Y hay quienes piensan: "Se me cae la masa encima". Querrían encajar pero no encajan y lo pasan fatal en bodas, comuniones y campamentos de verano.
Hay instantes raros, sin embargo, que se presentan casi como una revelación, en que la conciencia de sí y la conexión con lo otro son igualmente intensas. Esta imagen infantil, realizada recientemente, me sugiere uno de esos momentos vividos por mí no sé exactamente cuando, aunque está muy lejos de conseguir expresar aquella intensidad:

Estábamos en un lugar llamado Sierra del Brezo. Nos dejaban jugar de noche, en el campo. Unos poquitos niños reptábamos entre la hierba, altísima, que nos cubría por completo. Éramos bichitos, sólo que a otra escala.
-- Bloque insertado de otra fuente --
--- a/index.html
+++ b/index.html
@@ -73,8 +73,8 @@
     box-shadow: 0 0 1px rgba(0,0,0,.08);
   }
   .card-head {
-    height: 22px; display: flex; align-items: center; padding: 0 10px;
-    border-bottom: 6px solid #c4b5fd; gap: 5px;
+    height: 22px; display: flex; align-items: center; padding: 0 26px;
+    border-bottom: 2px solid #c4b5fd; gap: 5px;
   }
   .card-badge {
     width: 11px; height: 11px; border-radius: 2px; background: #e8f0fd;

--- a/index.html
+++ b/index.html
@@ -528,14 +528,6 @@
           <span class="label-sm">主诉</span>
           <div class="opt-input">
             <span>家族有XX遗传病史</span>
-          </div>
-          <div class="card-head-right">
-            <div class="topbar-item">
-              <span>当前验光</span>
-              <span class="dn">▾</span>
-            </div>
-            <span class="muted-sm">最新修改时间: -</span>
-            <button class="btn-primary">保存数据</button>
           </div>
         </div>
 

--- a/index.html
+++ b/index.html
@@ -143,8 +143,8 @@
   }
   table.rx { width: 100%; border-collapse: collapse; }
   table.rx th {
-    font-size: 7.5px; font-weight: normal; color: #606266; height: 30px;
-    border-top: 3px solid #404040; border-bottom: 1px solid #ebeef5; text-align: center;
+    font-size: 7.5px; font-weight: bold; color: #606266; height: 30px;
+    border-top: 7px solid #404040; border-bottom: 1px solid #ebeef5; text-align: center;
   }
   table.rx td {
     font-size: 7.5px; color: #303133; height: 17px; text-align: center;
El olor de las plantas aromáticas era casi insoportable y los ruidillos de insectos y animales nocturnos llenaban el ambiente. De vez en cuando, húmedos y brillantes bajo la luna, aparecían esos maravillosos seres primitivos, fascinantes por su fealdad y su belleza, que la gente llama sapos. Yo los alumbraba con la linterna y lanzaba exclamaciones de admiración. Eran aparecidos venidos a mí para susurrarme algo sobre la verdadera realidad, casi siempre invisible. Ese instante, esa sensación de vivir y pertenecer, jamás se me ha olvidado. Porque por una momentánea armonía perfecta de todas las cosas me parecía ser, de verdad, Uno en el Uno.